Pomerius mourut le 2 juin 1469; il avait écrit son ouvrage avant 1420, soit moins de quarante ans après la mort de Ruysbrœck, le saint Prieur de Groenendael.

L'ouvrage de Pomerius comprend trois parties :

1°L'histoire de la fondation de Groenendael,

2°La biographie de Ruysbrœck,

3°La biographie de Jean van Leeuwen, le « bon cuisinier ».

 

Un autre document précieux sur la vie de Ruysbrœck est un prologue inséré en tête du manuscrit le plus complet de ses œuvres. Ce prologue est d'un contemporain de Ruysbrœck, Maître Gérard[2], prieur d'une Chartreuse proche de Groenendael. Ce manuscrit, datant de 1461, et qui appartenait jadis au prieuré même de Groenendael, se trouve aujourd'hui à Bruxelles.

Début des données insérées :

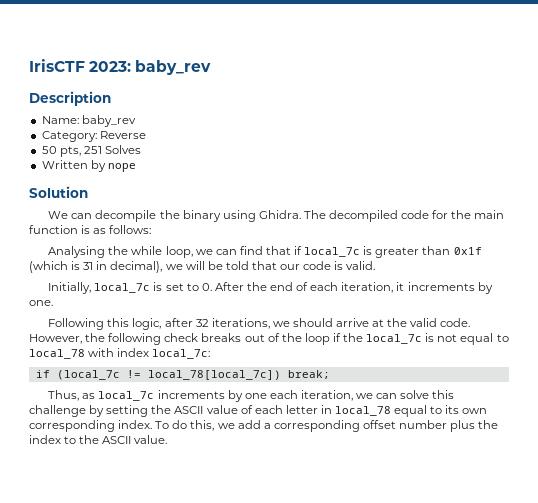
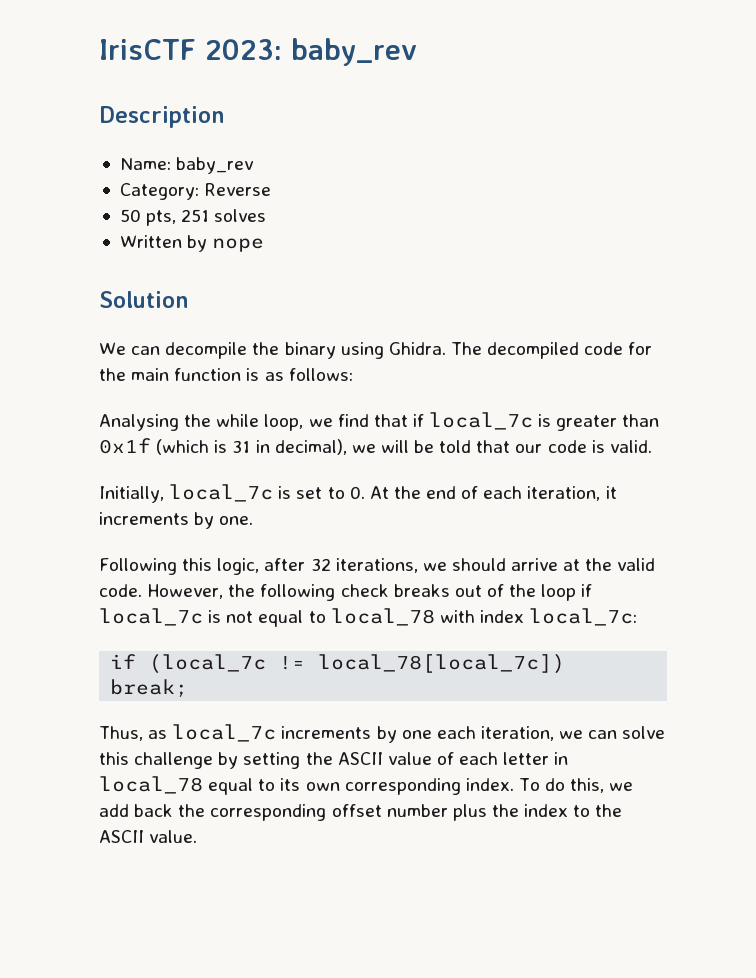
- 50 pts, 251 Solves
+ 50 pts, 251 solves
- Analysing the while loop, we can find that if local_7c is greater than 0x1f (which is 31 in decimal), we will be told that our code is valid.
+ Analysing the while loop, we find that if local_7c is greater than 0x1f (which is 31 in decimal), we will be told that our code is valid.
- Initially, local_7c is set to 0. After the end of each iteration, it increments by one.
+ Initially, local_7c is set to 0. At the end of each iteration, it increments by one.
- However, the following check breaks out of the loop if the local_7c is not equal to local_78 with index local_7c:
+ However, the following check breaks out of the loop if local_7c is not equal to local_78 with index local_7c:
- To do this, we add a corresponding offset number plus the index to the ASCII value.
+ To do this, we add back the corresponding offset number plus the index to the ASCII value.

1-L'enfance et la jeunesse de Jean de Ruysbrœck

Jean de Ruysbrœck (Jan van Ruusbroec) est né en 1293 dans le petit village de Ruusbroeck, situé entre Bruxelles et Halle. Ce village du Brabant est aujourd’hui englobé dans l’agglomération bruxelloise. Sa famille était très honorable et très aisée. Dès sa plus tendre enfance il aima s'isoler dans la nature. À l'âge de 11 ans, il fut confié à un oncle, Maître Jean Hinckaert, chanoine de Sainte-Gudule, qui l'éveilla très tôt aux vérités de l'Evangile, et le mit dans une école pour y apprendre les lettres, la philosophie, puis les sciences: humaine et divine.

2-Le prêtre

Jean de Ruysbrœck devint prêtre à 24 ans, en 1317, et exerça son ministère durant vingt-cinq ans à Bruxelles, comme chapelain de Sainte Gudule, en compagnie de Maître Hinckaert et de Franco van Coudenberg, chapelains de la même église et animés des mêmes désirs de vie vertueuse. C'est pendant sa présence à Bruxelles qu'il rédigea ses premiers ouvrages, écrits en flamand[3], en réalité, en dialecte brabançon. Ces ouvrages, parus entre 1330 et 1336, constituent l'essence même de sa doctrine fondée essentiellement sur son expérience mystique. On peut citer:

– Le Royaume des Amants de Dieu,

– L'Ornement des Noces Spirituelles. Ce livre commente une citation évangélique: Voici l’Époux qui vient, allez à sa rencontre. (Mat, XV, 6) C’est surtout par Les Noces Spirituelles que la doctrine Ruysbrœckienne se répandit dans les pays germaniques.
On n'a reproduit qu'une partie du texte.